Design YouTube
Design YouTube with video upload/transcoding pipeline, adaptive streaming, view counting, recommendations, and a global video CDN.
Problem Statement
Design a video sharing platform like YouTube supporting video upload, transcoding to multiple resolutions and formats, adaptive bitrate streaming, accurate view counting at massive scale, comments, likes, and a recommendation system. Must handle 500 hours of video uploaded per minute and 1B hours watched daily.
Requirements
Functional
- Upload videos (up to 12 hours); transcode to multiple resolutions (144p to 4K) and formats (H.264, VP9, AV1)
- Adaptive bitrate streaming: client switches resolution seamlessly based on bandwidth
- Accurate view counting with deduplication (no bots, no double-counts)
- Personalized video recommendations on the home page and "Up Next" sidebar
Non-Functional
- Latency: Video playback starts within 2 seconds; uploads processed within 30 minutes for most videos
- Scale: 2B MAU, 500 hours of video uploaded/minute, 1B hours watched/day
- Storage: ~1 exabyte of video content
- Availability: 99.99% for video playback
Core Architecture
-
Upload and Transcoding Pipeline -- User uploads original video to a staging bucket. A Kafka event triggers a DAG of transcoding jobs: split video into segments, transcode each segment in parallel across multiple resolutions/codecs (H.264 for compatibility, VP9/AV1 for efficiency), generate thumbnails, extract audio tracks, create DASH/HLS manifests. Completed segments are written to the video CDN origin (S3/GCS).
-
Video CDN and Streaming -- Videos are served as DASH/HLS adaptive streams. The CDN caches popular videos at edge nodes. The video player client monitors buffer health and switches between resolution renditions mid-stream. For less popular videos, CDN pull-through fetches segments from origin on demand.
-
View Count Service -- Views are recorded in Kafka with deduplication: same user + same video within 30 seconds = 1 view. A Flink streaming job aggregates view counts in real time. Approximate counts (HyperLogLog for unique viewers) are shown immediately; exact counts are reconciled hourly via batch. This is critical for monetization accuracy.
-
Recommendation Engine -- Two-stage system: (1) Candidate Generation retrieves ~1000 videos from the user's watch history, subscriptions, and collaborative filtering embeddings. (2) Ranking model scores candidates using features like watch time prediction, click-through rate, and diversity. Served via a low-latency inference service (<50ms per request).
Database Choice
Vitess (sharded MySQL) for video metadata, channels, and user data -- Google uses Vitess internally for YouTube's relational data. Bigtable/Cassandra for view counts and watch history -- write-heavy, wide-column, partitioned by video_id or user_id. S3/GCS for video segment storage (exabyte scale). Redis for real-time view count approximations and session data. Elasticsearch for video search (title, description, captions).
Key API Endpoints
POST /api/v1/videos/upload (resumable upload)
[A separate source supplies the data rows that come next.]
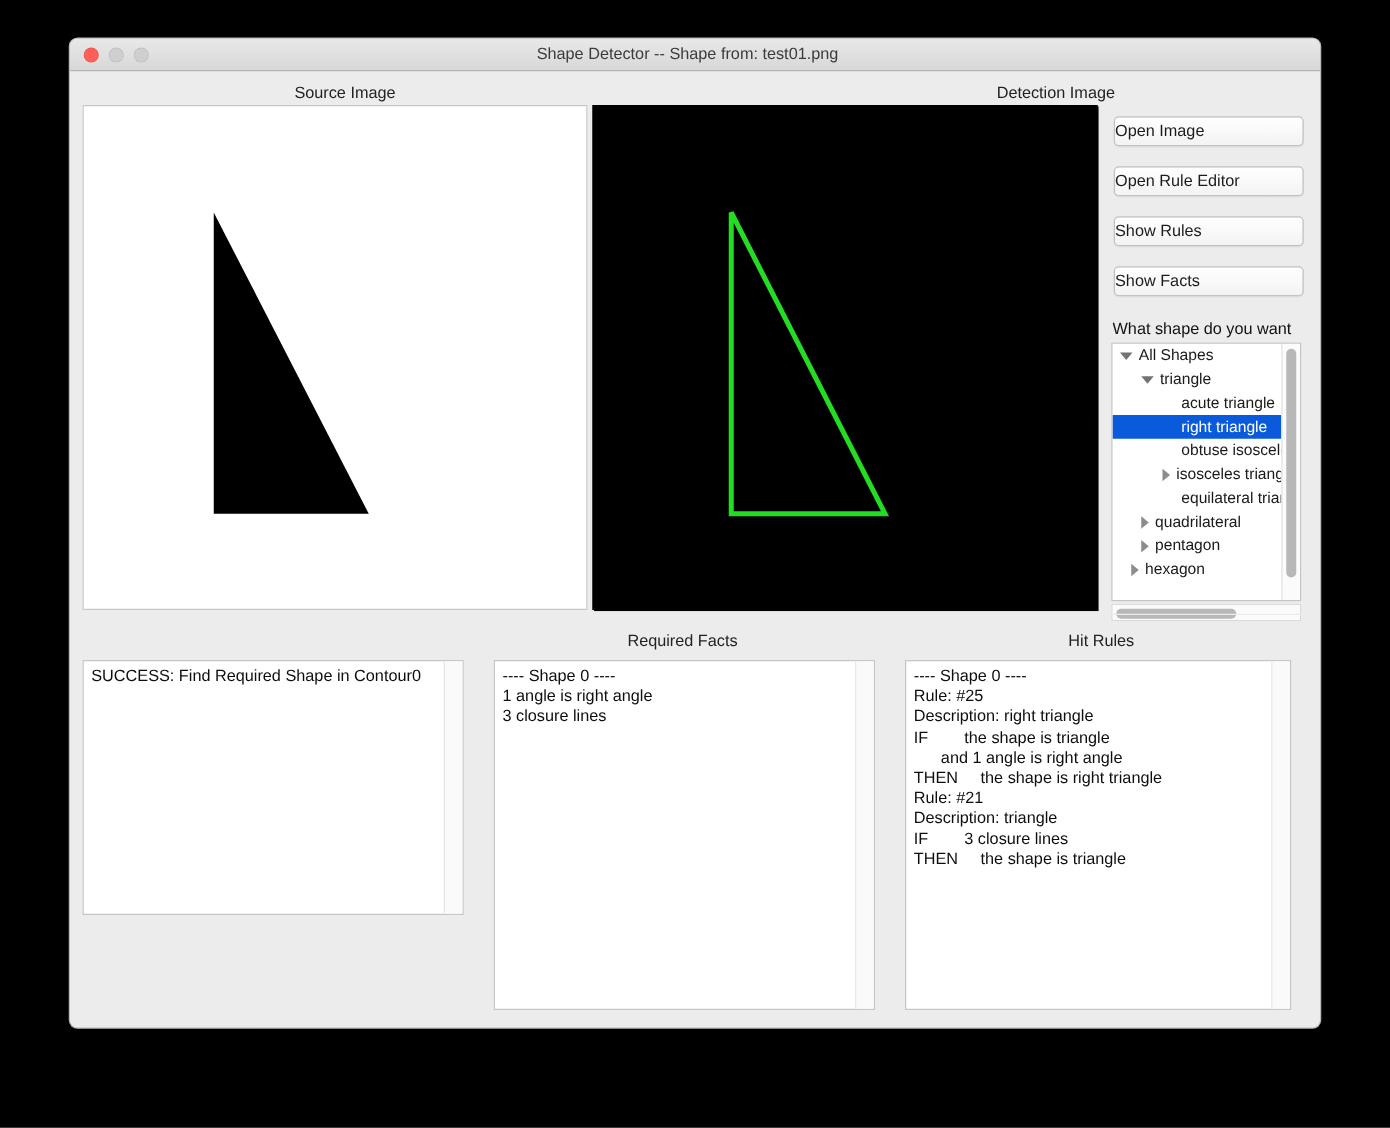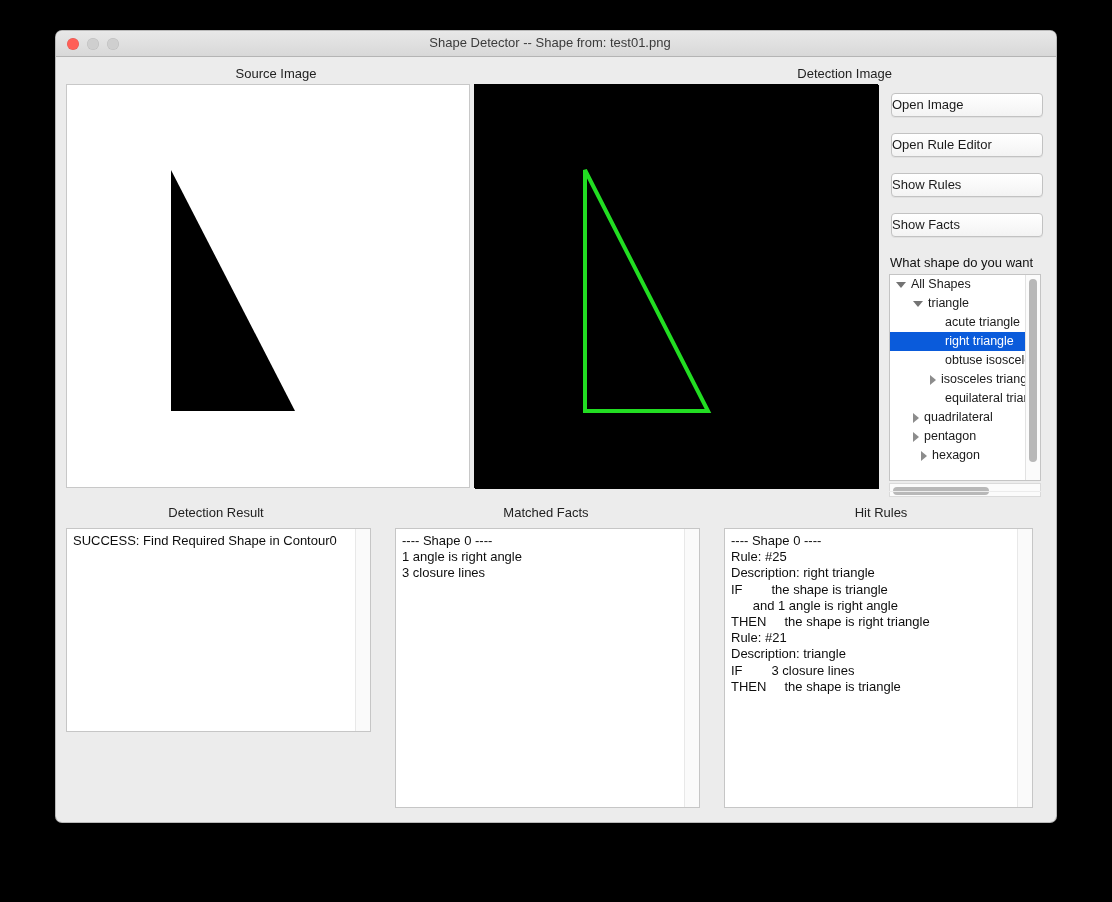--- a/index.html
+++ b/index.html
@@ -165,7 +165,7 @@
         <div class="tree-row" style="padding-left: 40px;"><span class="tw none"></span><span class="tree-label">equilateral triangle</span></div>
         <div class="tree-row" style="padding-left: 23px;"><span class="tw right"></span><span class="tree-label">quadrilateral</span></div>
         <div class="tree-row" style="padding-left: 23px;"><span class="tw right"></span><span class="tree-label">pentagon</span></div>
-        <div class="tree-row" style="padding-left: 31px;"><span class="tw right"></span><span class="tree-label">hexagon</span></div>
+        <div class="tree-row" style="padding-left: 15px;"><span class="tw right"></span><span class="tree-label">hexagon</span></div>
       </div>
     <div id="tree-vsb">
       <div class="thumb"></div>

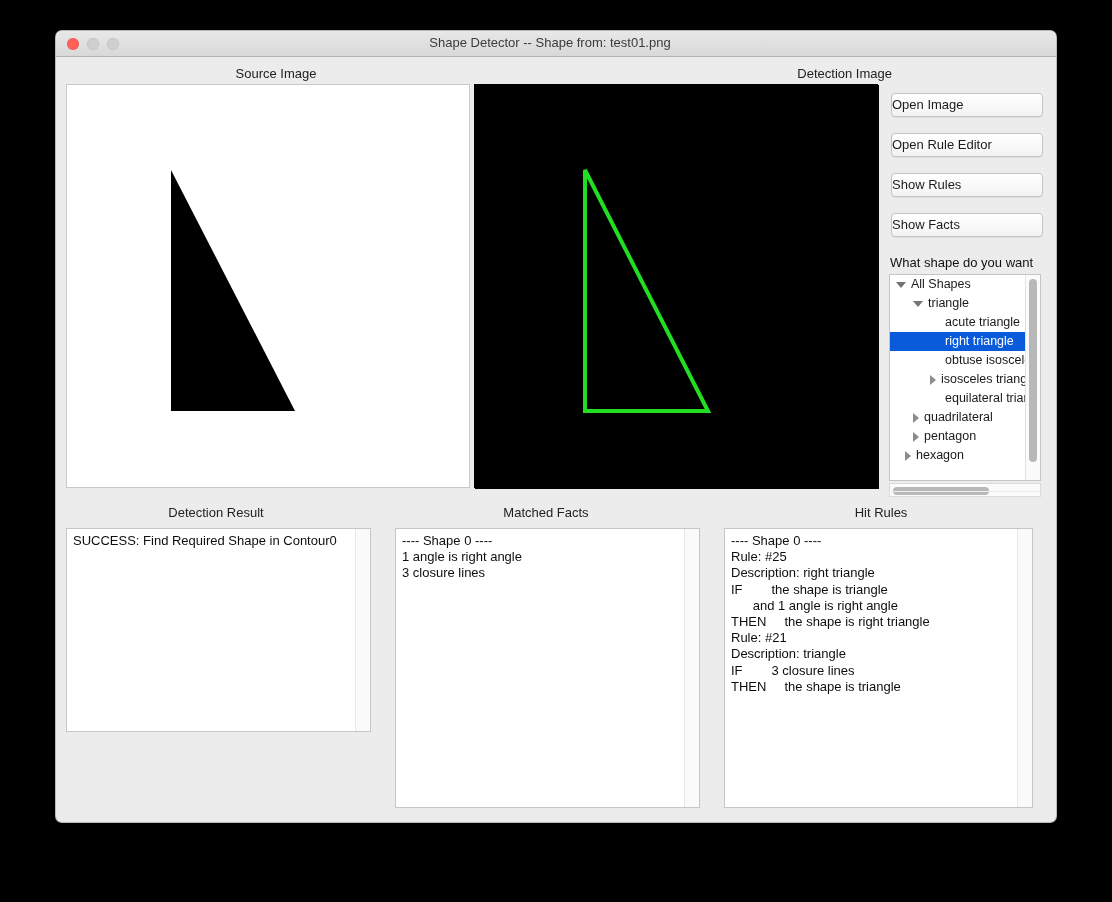--- a/index.html
+++ b/index.html
@@ -177,7 +177,6 @@
 
   <div id="bottom-sep"></div>
 
-  <div class="panel-label" id="res-label">Detection Result</div>
   <div class="textbox" id="res-box">
     <div class="content">SUCCESS: Find Required Shape in Contour0</div>
     <div class="vsb"></div>

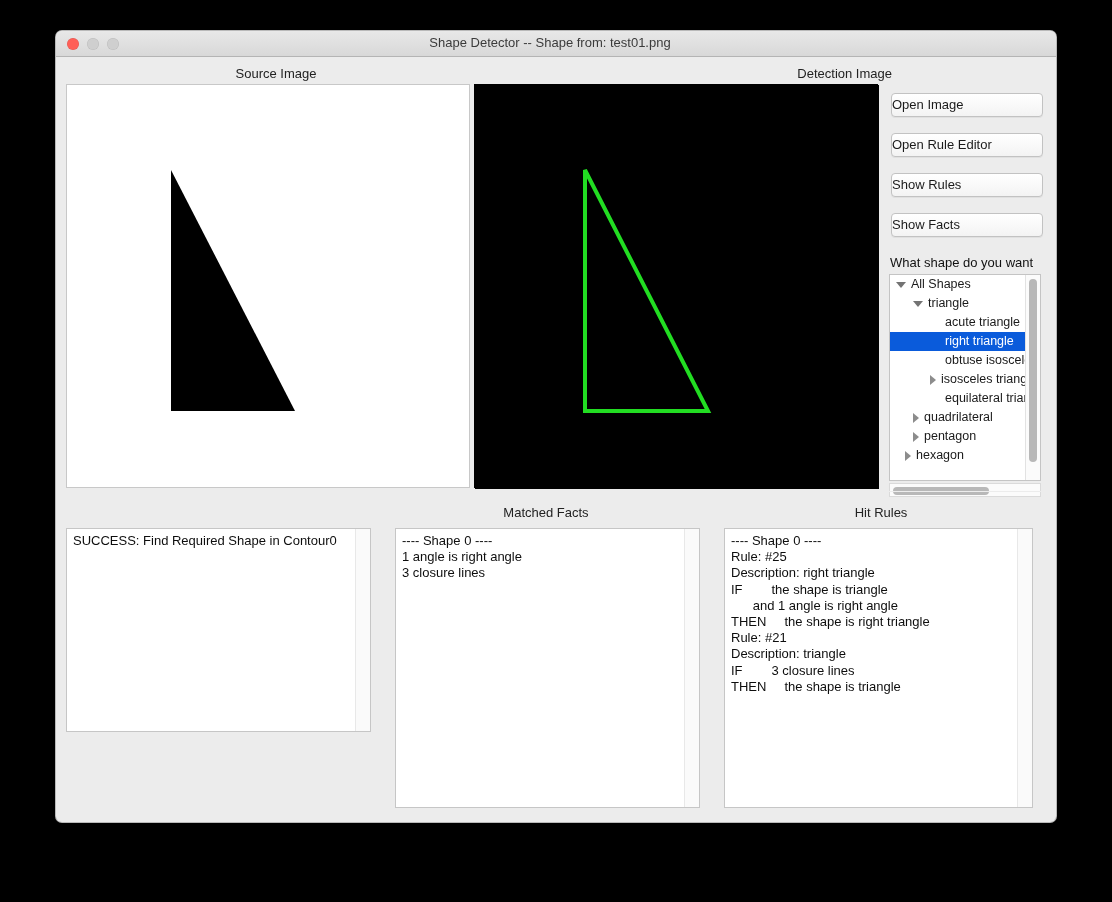--- a/index.html
+++ b/index.html
@@ -182,7 +182,7 @@
     <div class="vsb"></div>
   </div>
 
-  <div class="panel-label" id="facts-label">Matched Facts</div>
+  <div class="panel-label" id="facts-label">Required Facts</div>
   <div class="textbox" id="facts-box">
     <div class="content">---- Shape 0 ----
 1 angle is right angle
-> Headers: Content-Range, Upload-ID
-> Returns: \{ video_id: "V-123", status: "PROCESSING", estimated_time_min: 15 \}
GET /api/v1/videos/\{video_id\}/manifest.mpd
-> Returns: DASH manifest with available resolution renditions
GET /api/v1/recommendations?context=home&limit=20
-> Returns: \{ videos: [\{ video_id, title, thumbnail_url, channel, view_count, duration \}] \}
Scaling Insight
Segment-level parallel transcoding is what makes YouTube's upload pipeline feasible. A 1-hour video is split into 10-second segments (360 segments). Each segment is transcoded independently across 6 resolutions and 3 codecs = 6,480 parallel tasks. This is embarrassingly parallel and can be distributed across thousands of worker nodes. A 1-hour video that would take 6+ hours to transcode sequentially finishes in ~10 minutes with 600 parallel workers.
Key Tradeoffs
| Decision | Option A | Option B | Chosen |
|---|---|---|---|
| Video codec | H.264 only (universal) | Multi-codec (H.264 + VP9 + AV1) | Multi-codec -- AV1 saves 30% bandwidth for modern browsers, H.264 as fallback |
| View counting | Exact real-time | Approximate real-time + hourly exact reconciliation | Hybrid -- fast approximate for display, exact for monetization reconciliation |
| Transcoding | Full video sequential | Segment-parallel | Segment-parallel -- reduces processing time from hours to minutes |
Practical Implementation for .NET Developers
In a .NET application, you would typically implement this pattern using the following approach:
ASP.NET Core setup: Create a service class that encapsulates the logic, register it with dependency injection, and inject it into your controllers or minimal API endpoints. The built-in DI container handles lifecycle management.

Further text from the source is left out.